Maciej CZYŻAK\* Robert SMYK\* Zenon ULMAN\*

No 76

# PIPELINED SCALING OF SIGNED RESIDUE NUMBERS WITH THE MIXED-RADIX CONVERSION IN THE PROGRAMMABLE GATE ARRAY

In this work a scaling technique of signed residue numbers is proposed. The method is based on conversion to the Mixed-Radix System(MRS) adapted for the FPGA implementation. The scaling factor is assumed to be a moduli product from the Residue Number System (RNS) base. Scaling is performed by scaling of terms of the mixed-radix expansion, generation of residue representations of scaled terms, binary addition of these representations and generation of residues for all moduli. The sign is detected on the basis of the value of the most significant coefficient of the MRS representation. For negative numbers their residues are adequately corrected. The basic blocks of the scaler are realized in the form of the modified two-operand modulo adders with included additional multiply and modulo reduction operations. The pipelined realization of the scaler in the Xilinx environment is shown and analyzed with respect to hardware amount and maximum pipelining frequency. The design is based on the  $LUTs(2^6x 1)$  that simulate small RAMs serving as the main component for the look-up realization.

## 1. INTRODUCTION

The Residue Number System (RNS) [1],[2],[3] is a non-positional number system that has been invented in order to decompose certain operations on large integers into sets of operations on small numbers.

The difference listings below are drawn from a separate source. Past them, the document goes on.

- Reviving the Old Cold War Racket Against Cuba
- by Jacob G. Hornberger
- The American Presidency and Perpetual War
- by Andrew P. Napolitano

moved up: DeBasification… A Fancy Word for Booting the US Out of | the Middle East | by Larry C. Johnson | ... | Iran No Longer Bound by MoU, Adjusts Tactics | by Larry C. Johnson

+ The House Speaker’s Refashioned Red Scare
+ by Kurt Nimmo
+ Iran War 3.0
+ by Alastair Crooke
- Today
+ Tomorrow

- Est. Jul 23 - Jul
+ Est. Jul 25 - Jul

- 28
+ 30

The simplicity of such RNS operations as addition, subtraction and multiplication is offset by the difficult realization of scaling, division, sign detection, magnitude comparison and overflow detection. Hence the RNS can be advantageous for the realization of these algorithms where the operations of the first group dominate. To such algorithms belong those of the digital signal processing such as the Finite Impulse Response (FIR) and the Fast Fourier Transform (FFT). In these algorithms the multiplications represent the most expensive operation, however when the coefficients of the algorithm are fixed, the more simple multiplication by a

<sup>\*</sup> Gdańsk University of Technology.

constant can be applied. In the RNS the multiplication is decomposed into a set of multiplications of small numbers with the binary size of the RNS moduli. For the 5-bit moduli the multiplications by a constant can be performed by look-up using logic functions of five variables with 5-bit look-up tables. The latest Field Programmable Gate Arrays (FPGA) as Virtex-7 by Xilinx [4] have 6-bit LUT address, hence they can be used directly for 6-bit moduli. The multiplication problem has become much easier for the applications that can be implemented on the FPGA platform due to the introduction of the fast Multiply-Accumulate (MAC) units (DSP slices) that comprise 18x25 bit multipliers. For example, Virtex-7 XC7VH870T contains 1920 DSP slices, whereas the total number of 6bit LUT's is 547600.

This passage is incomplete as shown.